The NGOs had highlighted the human rights records and the sportswashing attempts of Bahrain, under which the club's jerseys promoted “Victorious Bahrain” and the grounds of the Stade Charléty had “Explore Bahrain” advertisements. Such publicity was considered inappropriate, as Bahrain was seen as a repressive regime. Following the appeal from the NGOs, the Council of Paris voted an amendment for the allocation of a subsidy of €500,000 to the club. In the amendment, all the issues were kept in mind to ensure the inclusion of an “organization of additional actions to raise awareness of human rights and fight against all forms of discrimination”. Besides, the mention of private financial partnerships in the amendment was believed to prompt a withdrawal of the “Explore Bahrain” advertising panels in the Charléty stadium.

== Arnault ownership and Ligue 1 return (2025–present) ==
In October 2024, it was reported that the Arnault family would purchase a majority ownership stake in Paris FC, along with a minority ownership by Red Bull GmbH. On 29 November 2024, the acquisition was made official, with the Arnault family buying a 52.4% stake through holding company Agache Sport. Pierre Ferracci retained a 29.8% stake through Alter Paris, while Red Bull GmbH acquired 10.6% and BRI Sports Holdings held a 7.2% stake in the club.

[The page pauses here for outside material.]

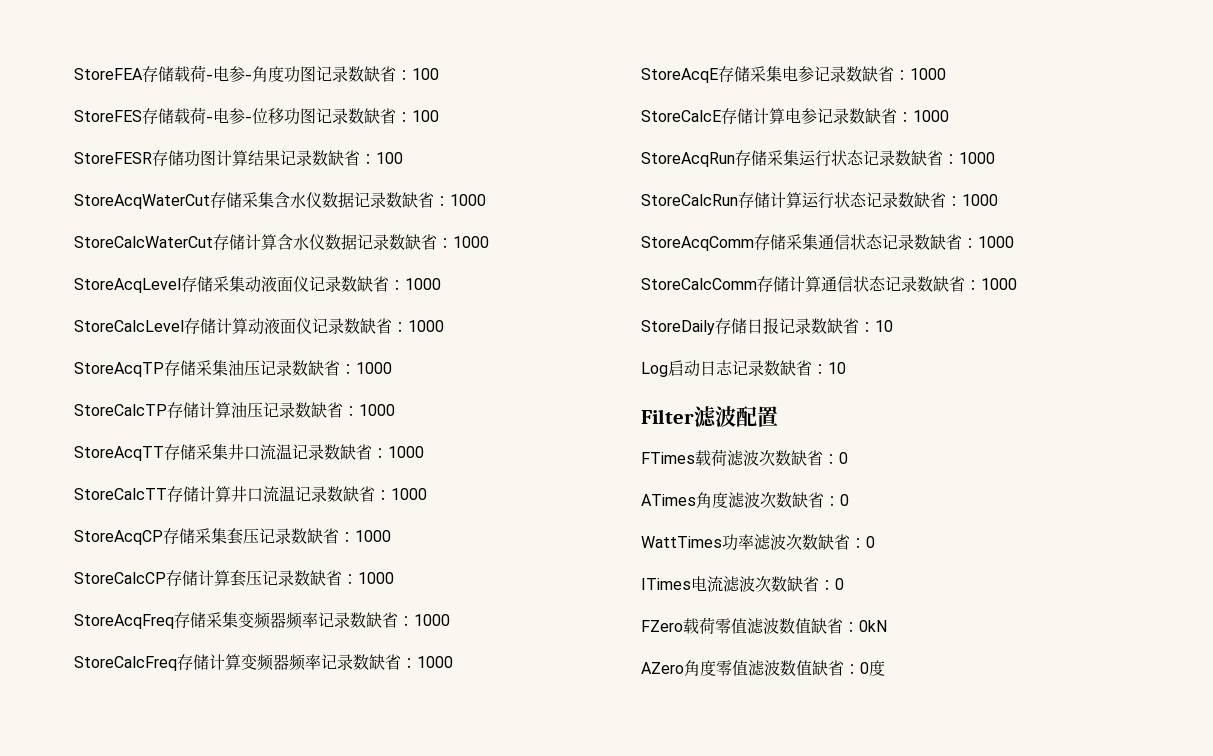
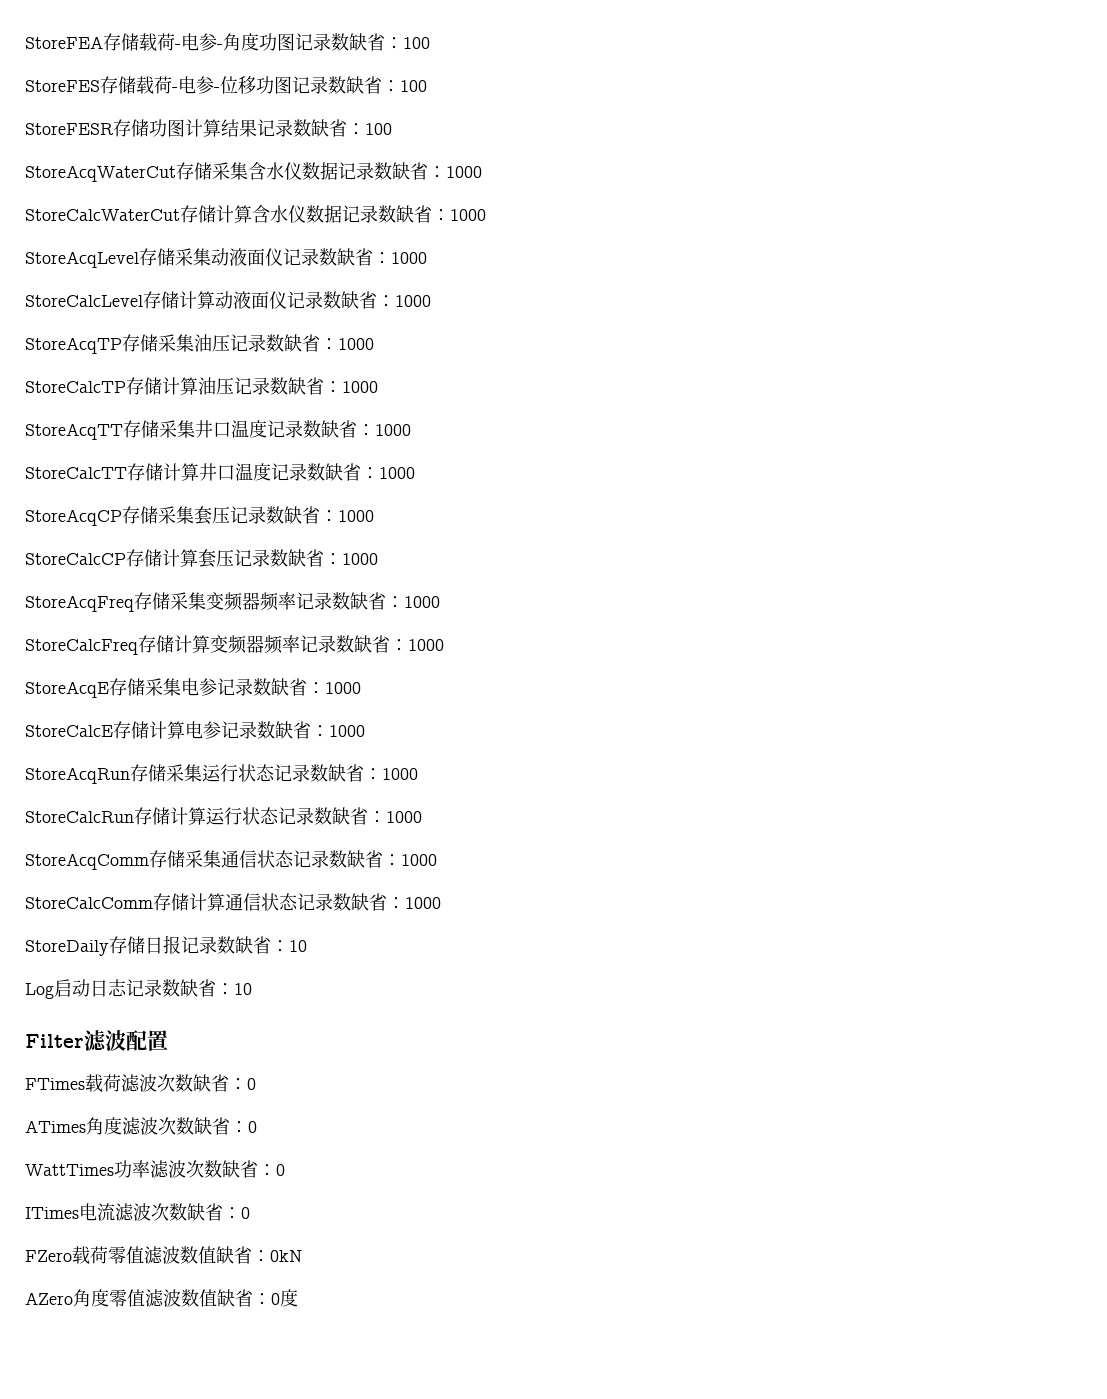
[260,444,292,460] 流温 -> [231,420,267,438] 温度
[263,486,295,502] 流温 -> [235,463,271,481] 温度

On 12 February 2025, Paris FC reached an agreement with rugby union club Stade Français for the team to move to their Stade Jean-Bouin, located in the 16th arrondissement, ahead of the 2025–26 season. Red Bull's Head of Global Soccer Jürgen Klopp pushed for Paris FC to change stadiums, due to Stade Charléty being primarily an athletics venue, which offered a poor atmosphere for football, with fans seated far from the pitch. He believed a strong matchday environment was essential for player performance and fan engagement. By relocating to Stade Jean-Bouin, a more suitable and enclosed stadium, Klopp aimed to align the club with Red Bull's football philosophy and support Paris FC’s ambitions to grow into a serious contender in French football. On 2 May 2025, Paris FC achieved promotion to Ligue 1, returning to the highest tier of French football after a 46-year absence.

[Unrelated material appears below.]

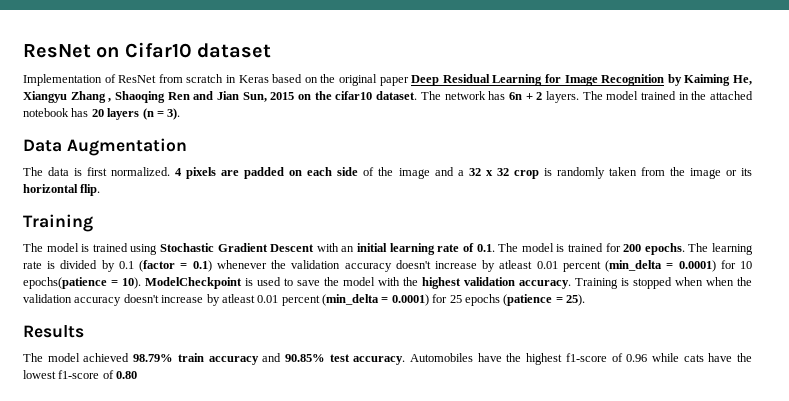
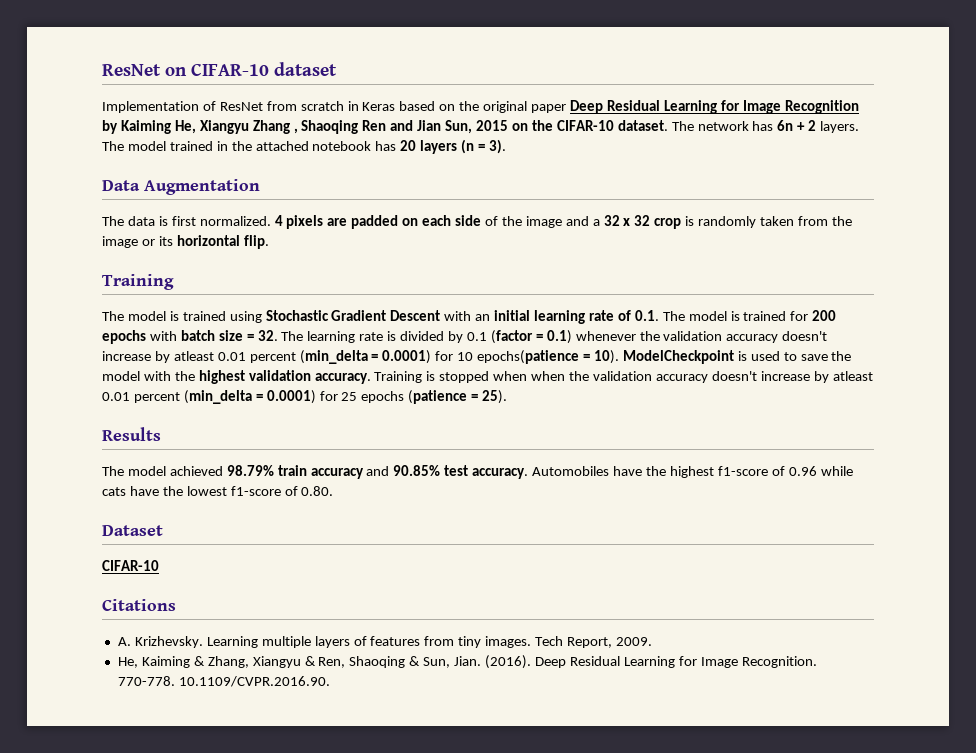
[124,42,192,58] Cifar10 -> [191,63,270,76] CIFAR-10
[335,91,373,100] cifar10 -> [556,120,614,131] CIFAR-10
[644,243,685,255] epochs. -> [102,330,278,344] epochs with batch size = 32.
[116,371,138,379] 0.80 -> [301,486,334,496] [102,525,163,536] [102,560,159,571] [102,599,176,611] [117,636,652,648] [117,655,817,669] [117,676,330,687] 0.80. // Dataset // CIFAR-10 // Citations // A. Krizhevsky. Learning multiple layers of features from tiny images. Tech Report, 2009. // He, Kaiming & Zhang, Xiangyu & Ren, Shaoqing & Sun, Jian. (2016). Deep Residual Learning for Image Recognition. 770-778. 10.1109/CVPR.2016.90.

Former European Golden Shoe winner Ciro Immobile, who joined the club during their first top flight season back in Ligue 1

Paris FC's return to Ligue 1 in the 2025–26 season was built around a long-term strategy focused on developing younger players alongside experienced figures rather than immediately challenging for European places. The team struggled for consistency and Stéphane Gilli was replaced by Antoine Kombouaré in February as Paris FC sought to secure its top-flight status. In January, veteran Italian striker Ciro Immobile joined the club to provide additional experience and goals, although he scored only two Ligue 1 goals in twelve appearances. Paris FC ultimately recovered to finish 11th, comfortably avoiding relegation and ending their first Ligue 1 campaign since 1979 with a 2–1 victory over Paris Saint-Germain at the Stade Jean-Bouin. The two Parisian clubs had already met in the Coupe de France a week earlier, when Paris FC defeated PSG 1–0 at the Parc des Princes through a late goal from former PSG youth academy graduate Jonathan Ikoné, securing the club's first competitive victory over PSG and reaching the round of 16. Following discussions over his future, Kombouaré left the club by mutual agreement and was replaced by former Strasbourg and Chelsea head coach Liam Rosenior, with the goal of developing young players and to bring attacking style of football to the club.